クラヴィスはディアンヌの唇に軽く吸うだけの口付けを与えながら、自分の羽織っていたローブを無造作に脱ぎ捨てた。どんなに薄くても僅かでも自分とディアンヌの間にある障壁は一刻も早く完全に取り去ってしまいたかった。
肌のすべてで、五感のすみずみでディアンヌという存在を感じたかった。
だが、ディアンヌの夜着をもどかしげに剥ぎ取るようなことをするつもりはなかった。
早くその肌の色を確かめたい、直にこの手で唇でディアンヌの身体の隅々まで触れて確かめたいという欲望で体中は灼けつくようだったけれど。
しかし、求める気持ちがどんなに激しく燃え盛ろうと、相手もまた同じ熱さで自分を求めているのでなければそれをいきなり全開にして押しつけるのはただのわがままであり、愛する者への配慮に欠ける行いであることもクラヴィスは知っている。

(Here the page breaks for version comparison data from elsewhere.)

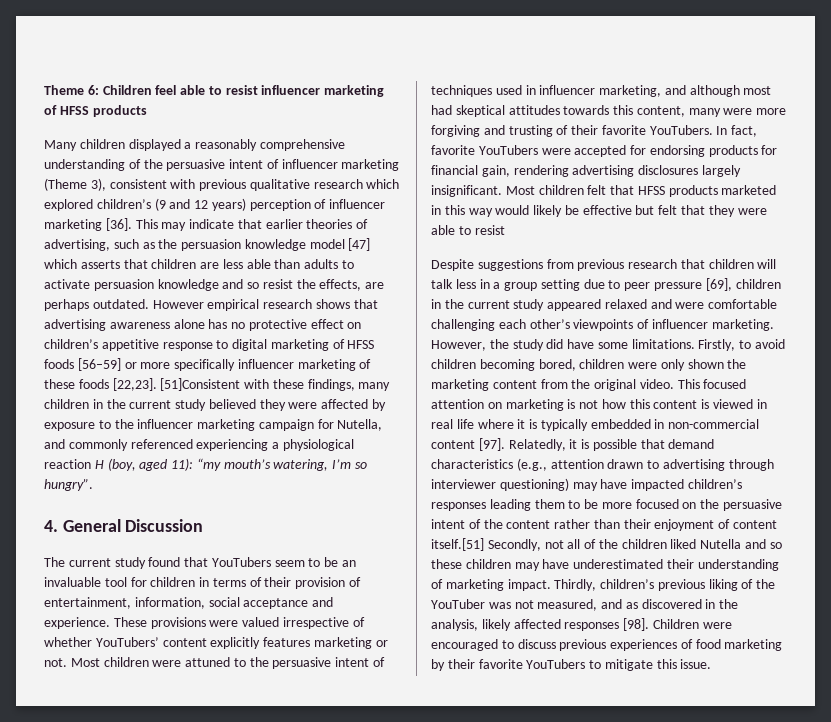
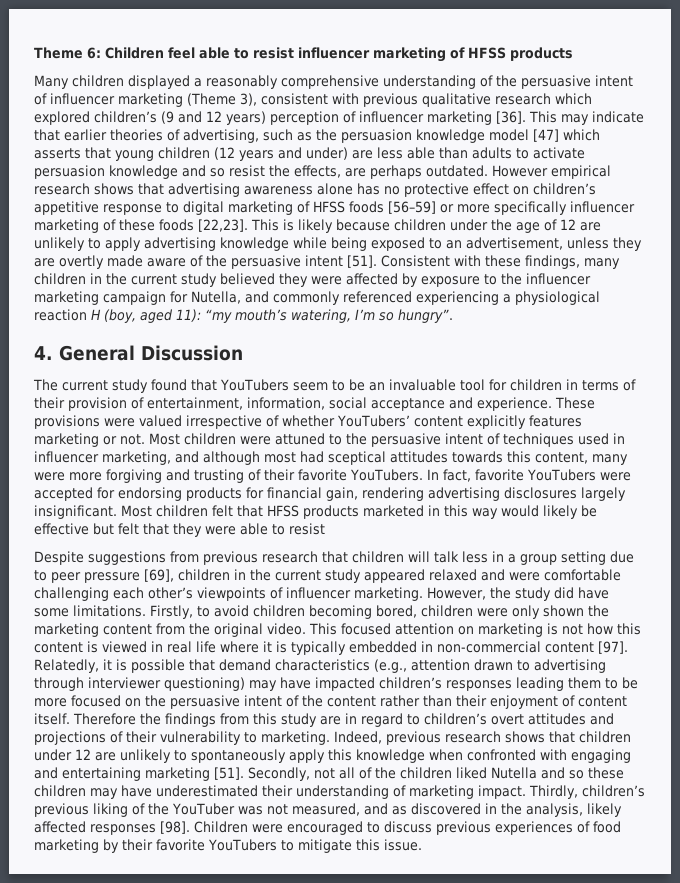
- This may indicate that earlier theories of advertising, such as the persuasion knowledge model [47] which asserts that children are less able than adults to activate persuasion knowledge and so resist the effects, are perhaps outdated.
+ This may indicate that earlier theories of advertising, such as the persuasion knowledge model [47] which asserts that young children (12 years and under) are less able than adults to activate persuasion knowledge and so resist the effects, are perhaps outdated.
- [51]Consistent with these findings, many children in the current study believed they were affected by exposure to the influencer marketing campaign for Nutella, and commonly referenced experiencing a physiological reaction H (boy, aged 11): “my mouth’s watering, I’m so hungry”.
+ This is likely because children under the age of 12 are unlikely to apply advertising knowledge while being exposed to an advertisement, unless they are overtly made aware of the persuasive intent [51]. Consistent with these findings, many children in the current study believed they were affected by exposure to the influencer marketing campaign for Nutella, and commonly referenced experiencing a physiological reaction H (boy, aged 11): “my mouth’s watering, I’m so hungry”.
- Most children were attuned to the persuasive intent of techniques used in influencer marketing, and although most had skeptical attitudes towards this content, many were more forgiving and trusting of their favorite YouTubers.
+ Most children were attuned to the persuasive intent of techniques used in influencer marketing, and although most had sceptical attitudes towards this content, many were more forgiving and trusting of their favorite YouTubers.
- Relatedly, it is possible that demand characteristics (e.g., attention drawn to advertising through interviewer questioning) may have impacted children’s responses leading them to be more focused on the persuasive intent of the content rather than their enjoyment of content itself.[51] Secondly, not all of the children liked Nutella and so these children may have underestimated their understanding of marketing impact.
+ Relatedly, it is possible that demand characteristics (e.g., attention drawn to advertising through interviewer questioning) may have impacted children’s responses leading them to be more focused on the persuasive intent of the content rather than their enjoyment of content itself. Therefore the findings from this study are in regard to children’s overt attitudes and projections of their vulnerability to marketing. Indeed, previous research shows that children under 12 are unlikely to spontaneously apply this knowledge when confronted with engaging and entertaining marketing [51]. Secondly, not all of the children liked Nutella and so these children may have underestimated their understanding of marketing impact.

愛している、好きだという事実はどんなことでも許してくれる免罪符ではないのだ。
愛するが故に生の感情を押し殺すこともできるのが大人の愛し方だろうし、逆に自分はそのようにしか愛を表現できない。
求める思いのままに情熱を迸らせ、ただがむしゃらにそれをぶつける事など最早できない自分の心のあり様を少し寂しく思うと同時に、かえってよかったとも思う。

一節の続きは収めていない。